Noting Kuntz's prolific output as a writer, EDGE asked whether he also had a new play of his own up his sleeve for Boston audiences this season.

"Yes, actually," the playwright responded. "I teach a class at the Conservatory where, every year, we create an original work together. The first time I taught that class is where 'The Hotel Nepenthe' actually came from. I'd written a bunch of two-person scenes and monologues and we threw them all together and started rehearsing them, and that's where that play came from. That's where we discovered the idea of the hotel, and I started rewriting the material with that in mind.
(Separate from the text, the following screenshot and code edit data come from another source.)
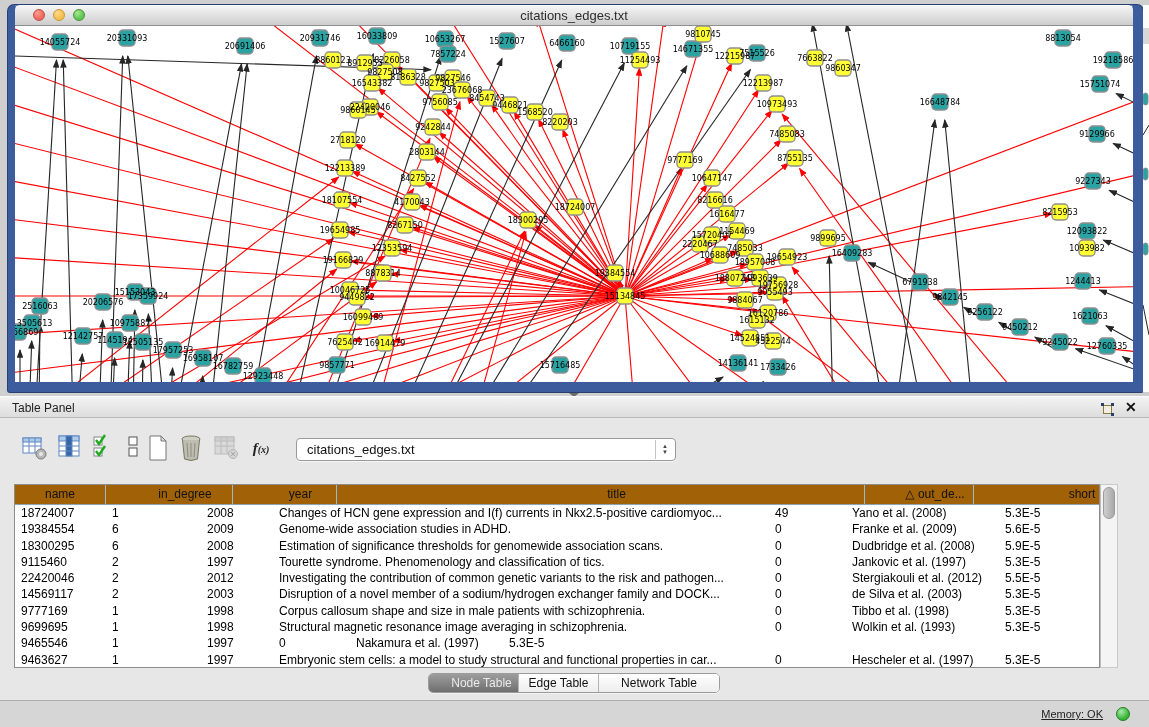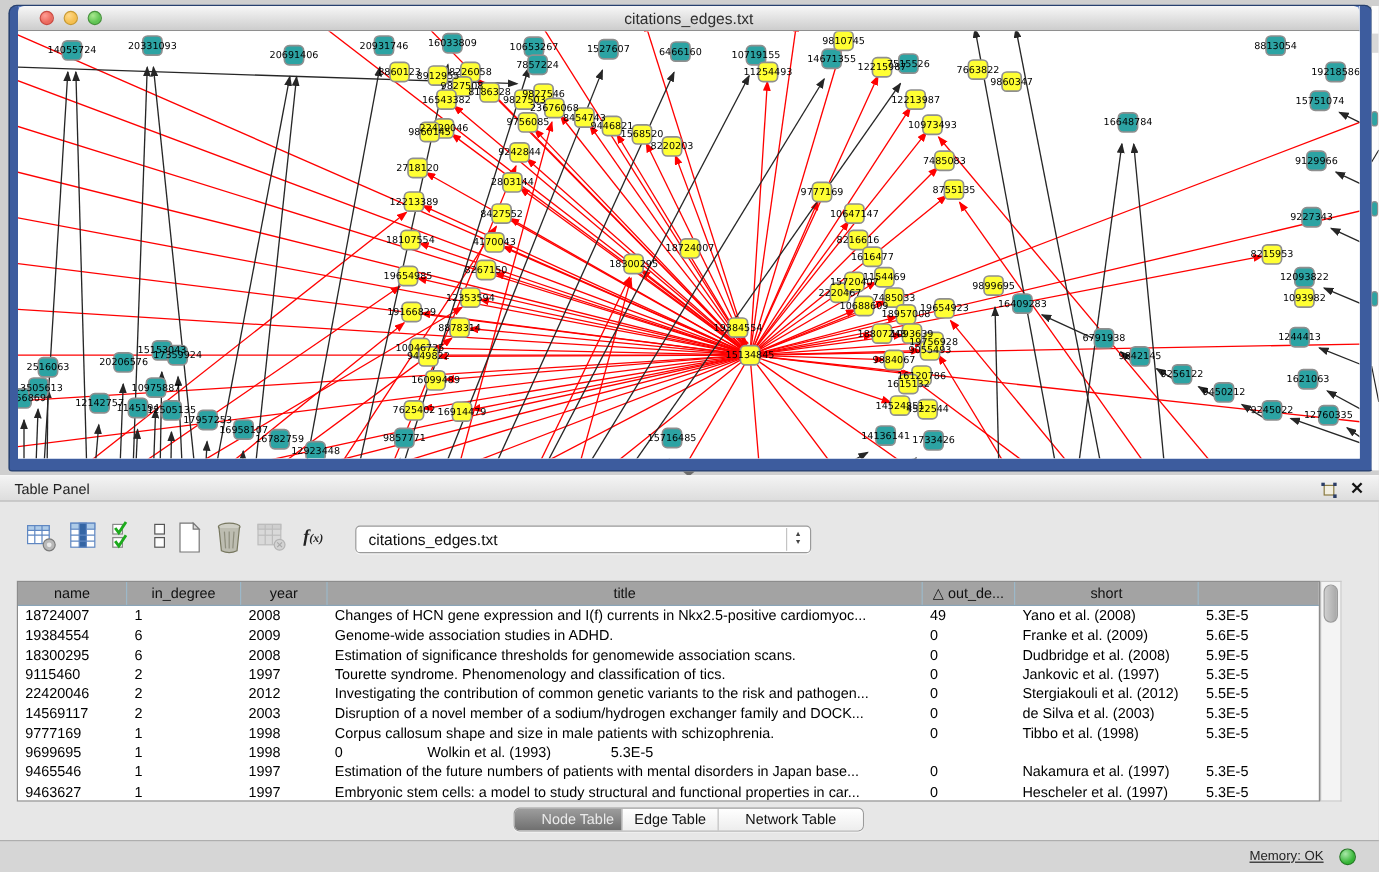--- a/index.html
+++ b/index.html
@@ -47,7 +47,7 @@
 
   
   #tbl { left:14px; top:88px; width:1086px; height:184px; background:#fff; border:1px solid #8c8c8c; }
-  #tbl-head { display:flex; height:20px; background:#a3a3a3; border-bottom:1px solid #8aa5b8; }
+  #tbl-head { display:flex; height:20px; background:#a16207; border-bottom:1px solid #8aa5b8;gap:32px; }
   .hcell { font-size:12px; color:#111; text-align:center; line-height:19px;
     border-right:1px solid #9cb8c9; overflow:hidden; white-space:nowrap; flex:none; }
   .hcell:last-child { border-right:none; }

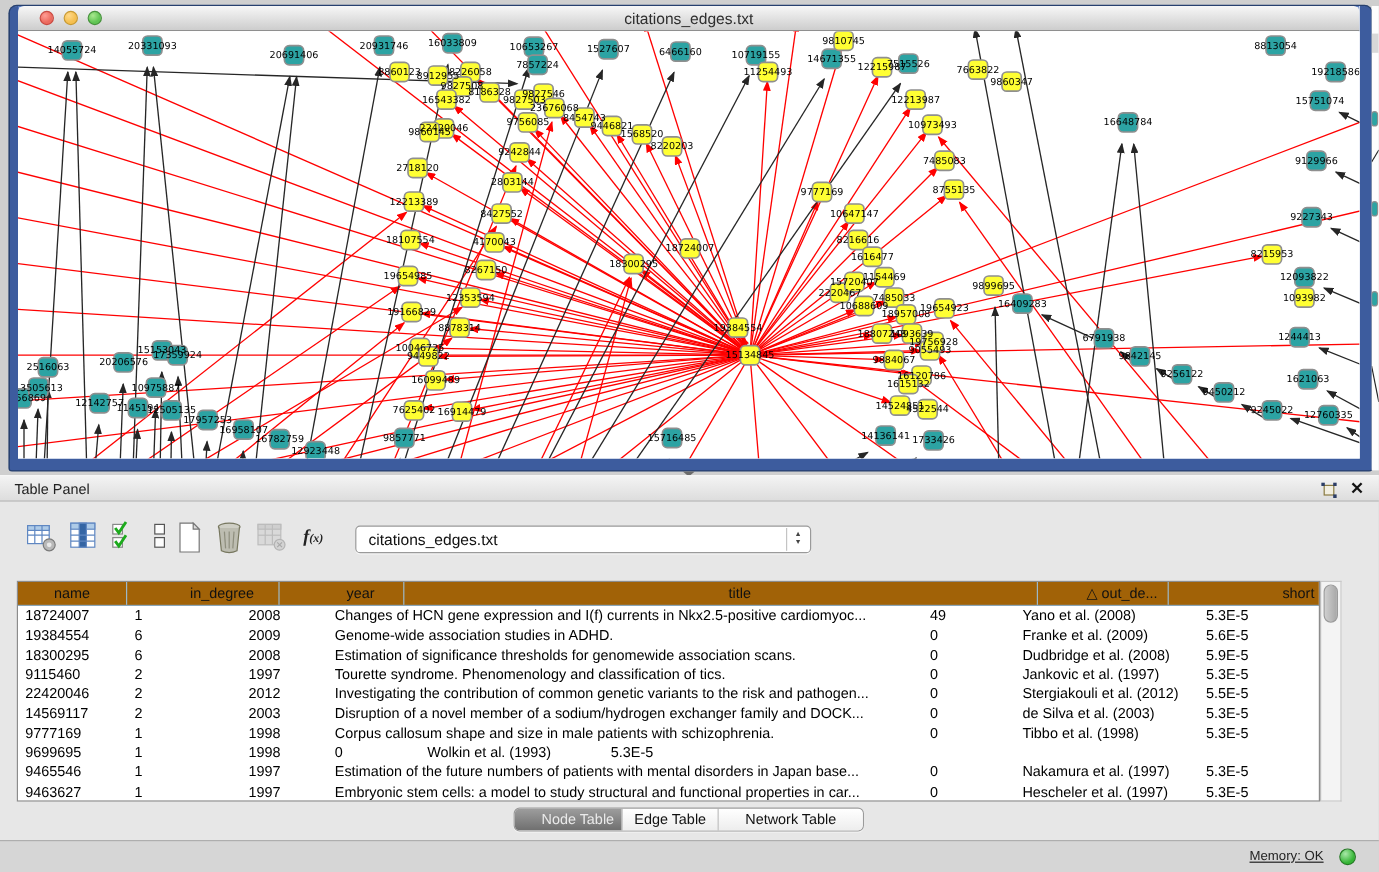--- a/index.html
+++ b/index.html
@@ -652,6 +652,7 @@
           <div class="tcell" style="width: 91px;">9699695</div>
           <div class="tcell" style="width: 95px;">1</div>
           <div class="tcell" style="width: 72px;">1998</div>
+          <div class="tcell" style="width: 496px;">Structural magnetic resonance image averaging in schizophrenia.</div>
           <div class="tcell" style="width: 77px;">0</div>
           <div class="tcell" style="width: 153px;">Wolkin et al. (1993)</div>
           <div class="tcell" style="width: 97px;">5.3E-5</div>

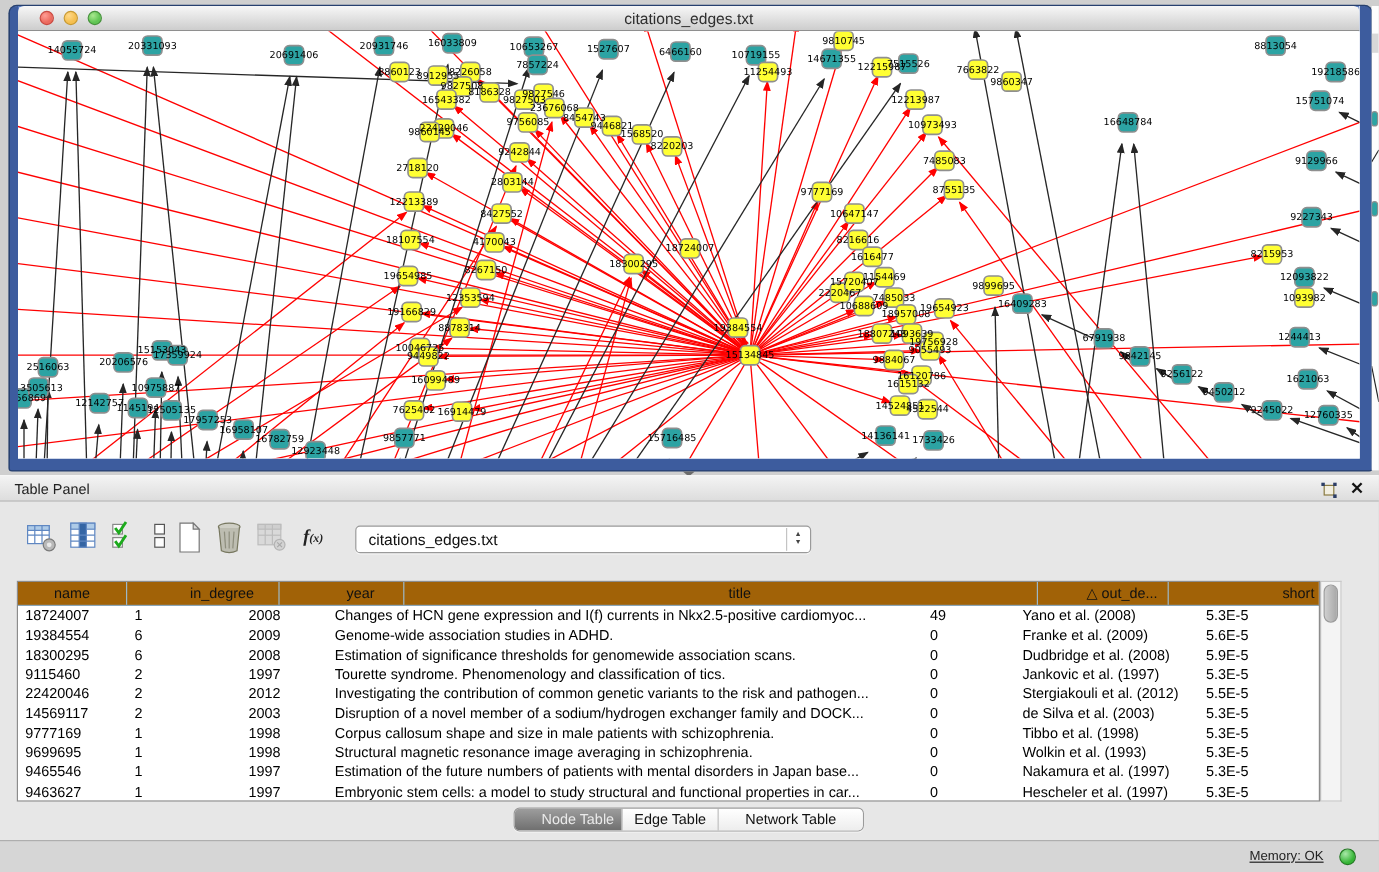--- a/index.html
+++ b/index.html
@@ -661,7 +661,6 @@
           <div class="tcell" style="width: 91px;">9465546</div>
           <div class="tcell" style="width: 95px;">1</div>
           <div class="tcell" style="width: 72px;">1997</div>
-          <div class="tcell" style="width: 496px;">Estimation of the future numbers of patients with mental disorders in Japan base...</div>
           <div class="tcell" style="width: 77px;">0</div>
           <div class="tcell" style="width: 153px;">Nakamura et al. (1997)</div>
           <div class="tcell" style="width: 97px;">5.3E-5</div>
"By the time it was produced by The Actors' Shakespeare Project, it was in a much different version," added the playwright. "It had a cast of ten actors and was a full two-act play. Last year we did an adaptation of James Baldwin's 'Giovanni's Room.' Another year the students did all the writing, and I directed.

"This year, we were looking at a book by Luis Jorge Borges, 'The Book of Imaginary Beings,' " Kuntz went on to say. "It's not really a novel; it's more like a compendium of fantastical creatures, like mermaids and sylphs and elves. That was where we started off from, doing improv and stage compositions, and this play emerged for me. I just started writing it for the students to perform, based on things that we'd done in class. I've never done that before--written a play in real time for a company of actors I was rehearsing with during the day.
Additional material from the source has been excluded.